Edwards Williams est peut-être petit par la taille mais grand par le talent. Ce neveu du légendaire J.B Hutto a monté son quartet, il y a plus d'un quart de siècle : les Blues Imperials. Et en ce début du XXIème siècle, il nous propose encore et toujours la crème du Chicago West side blues. A l’instar de son oncle, jadis, son arme la plus redoutable est le bottleneck. Un petit tube en acier qu’il glisse au doigt pour le frotter le long des cordes, afin de produire un son métallique, immédiatement perceptible. Lil' Ed n'a que 31 ans lorsqu'il est repéré par Bruce Iglauer, le patron du célèbre label de Chicago, Alligator. Il l'invite en compagnie de son groupe dans son studio. Il ne leur faudra que trois heures pour immortaliser une trentaine de titres. Bruts de décoffrage. Sans le moindre artifice. Du ‘live’ quoi ! Ces morceaux serviront de base à la confection du premier elpee "Roughhousin". Un disque qui paraît la même année, soit en 1986. Le band accomplit des tournées interminables et réalise deux autres opus avant de décider de se séparer, au cœur des années 90. Ed concocte alors deux albums personnels, flanqué de son ami Dave Weld, chez Earwig. Mais en 1998, il a le blues de son ancien groupe. Et remonte l’équipage. Dans la foulée, il signe un nouveau contrat chez Alligator.
« Full tilt » constitue le cinquième chapitre de cette nouvelle aventure. Pour la circonstance, Lil’ est soutenu par Michael Garrett à la seconde gratte, son frère James ‘Pookie’ Young à la basse et Kelly Littleton à la batterie. Caractéristique du line up : il est multiracial. La majorité du répertoire est cosignée par Ed et son épouse Pamela.

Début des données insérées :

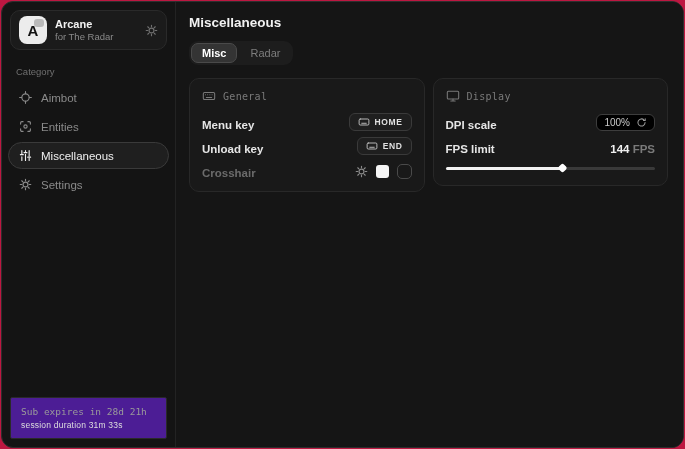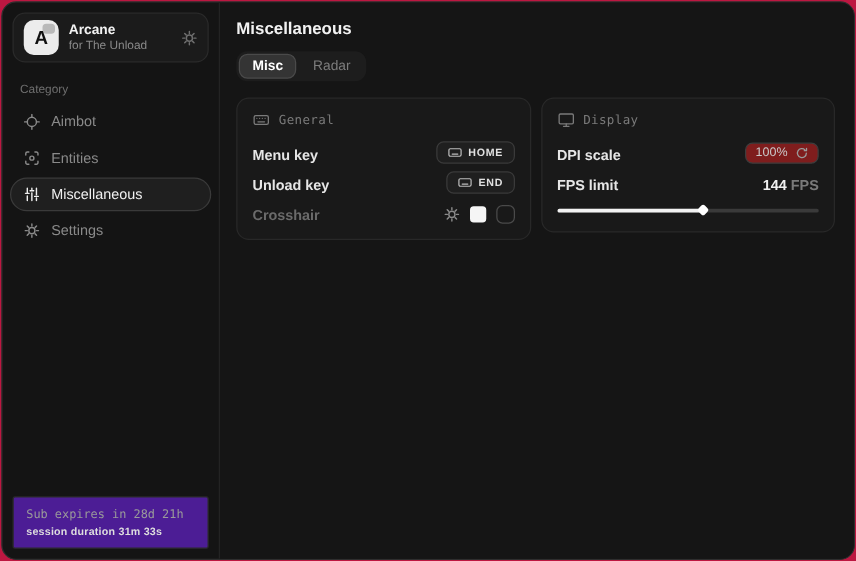--- a/index.html
+++ b/index.html
@@ -96,7 +96,7 @@
           </div>
         <div class="brand-text">
           <div class="brand-title">Arcane</div>
-          <div class="brand-sub">for The Unload</div>
+          <div class="brand-sub">for The Radar</div>
         </div>
         <div class="brand-action">
           <svg width="13" height="13" viewBox="0 0 16 16" fill="none" stroke="currentColor" stroke-width="1.4" stroke-linecap="round">

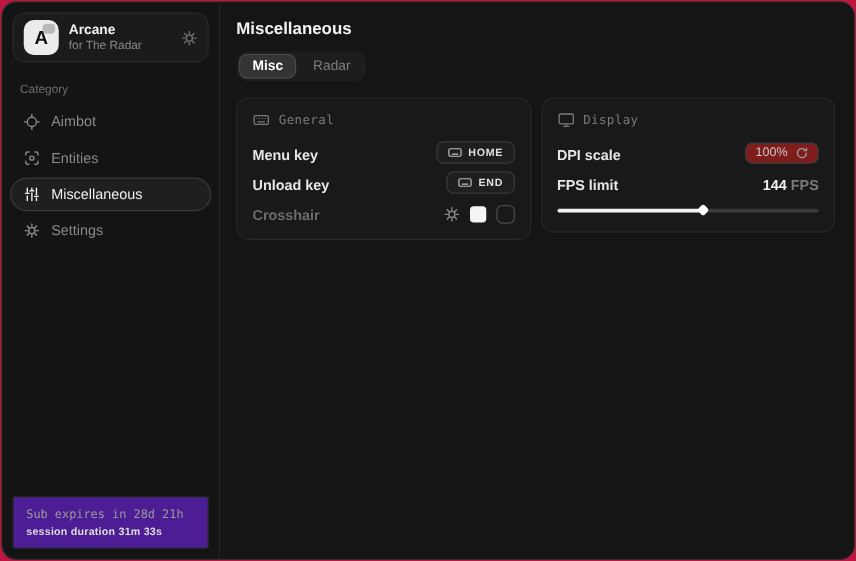--- a/index.html
+++ b/index.html
@@ -67,7 +67,7 @@
   .swatch { width:13px; height:13px; border-radius:3px; background:#f5f5f5; cursor:pointer; }
   .checkbox { width:15px; height:15px; border-radius:5px; border:1.5px solid #4a4a4a; background:transparent; cursor:pointer; }
   .stepper {
-    display:inline-flex; align-items:center; gap:6px; background:#7f1d1d; border:1px solid #3d3d3d;
+    display:inline-flex; align-items:center; gap:6px; background:#000000; border:1px solid #3d3d3d;
     border-radius:6px; padding:2px 7px; color:#c9c9c9; font-size:10px; cursor:pointer;
   }
   .stepper .ico { color:#9a9a9a; display:flex; }

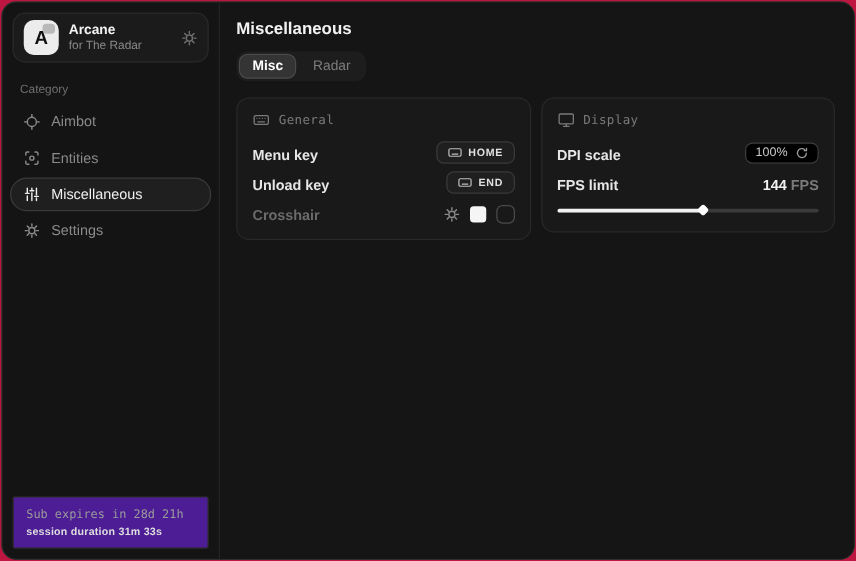--- a/index.html
+++ b/index.html
@@ -43,7 +43,7 @@
     border-radius:2px;
   }
   .footer-line1 { font-family:"DejaVu Sans Mono", monospace; font-size:9.5px; color:#9a9a9a; line-height:14px; white-space:nowrap; }
-  .footer-line2 { font-size:8.5px; font-weight:bold; color:#dedede; line-height:12px; letter-spacing:0.2px; }
+  .footer-line2 { font-size:8.5px; font-weight:normal; color:#dedede; line-height:12px; letter-spacing:0.2px; }
   
   .main { flex:1; padding:13px 15px 13px 13px; background:#151515; }
   .page-title { font-size:13.5px; font-weight:bold; color:#f2f2f2; }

Tonitruante, la slide ouvre le feu sur "Hold that train". Elle libère de bonnes vibrations. Au départ, le chant de Lil’ domine le sujet ; mais rapidement, il cède la place aux cordes explosives et furieuses. Le bottleneck glisse le long du manche et produit déjà une forme d’envoûtement. Lil’ étale tout son savoir-faire sur "Housekeeping job". Ses phrases agressives sont dignes de la palette d'Albert King. Soutenue par les saxophones d'Eddie McKinley et David Basinger, la rythmique s’avère très dansante. La même recette est reproduite pour "Woman, take a bow". Le climat est à nouveau volcanique. Imprimé sur un tempo très rock'n'roll, "Don't call me" est entretenu par le riff slide de circonstance et le piano sautillant de Johnny Iguana. Ed est évidemment capable de changer de registre. Et de s’attaquer au slow blues. Comme sur le brûlant "Check my baby's oil" ou le superbe "Life got in the way". "Love don't live here anymore" évolue naturellement sur un tempo soutenu. La rythmique épouse un profil très Jimmy Reed. Ed accorde au piano de Johnny Iguana et aux cordes de son partenaire Michael Garrett, un billet de sortie. Mais ce dernier se montre sous son meilleur jour sur "My baby moves me". La slide ne tient guère en place tout au long du boogie vivifiant "Candy sweet"! Signé Pookie Young, "Every man needs a good woman" campe un blues lent généreux, dramatique, satirique, mais empreint d’une grande sensibilité. L’orgue Hammond tapisse cette plage au cours de laquelle Ed étale toute la richesse et la puissance de sa voix ; une voix qui vibre et épanche un océan de mélancolie. Pour conclure cet elpee, les Blues Imperials ont décidé de puiser au sein du répertoire de Hound Dog Taylor. Et tout particulièrement en adaptant le redoutable "Take five". Impossible de résister aux fourmis qui démangent tous nos membres. D’autant plus que cette attaque rythmique est implacable. Irrésistible même ! Très directe, cette musique reflète parfaitement la puissance de feu du quartet sur les planches. Il n'y manque que l’aspect visuel. Mais on l’imagine. Parce que l'image du leader est tellement colorée. Il n'hésite jamais à se vêtir de rouge flamboyant. Son crâne est toujours recouvert d'un couvre-chef. De manière, sans doute, à compenser sa taille. Il se produit très souvent chez lui. A Chicago. Au Buddy Guy's Legends. Chez Rosa's, au B.L.U.E.S.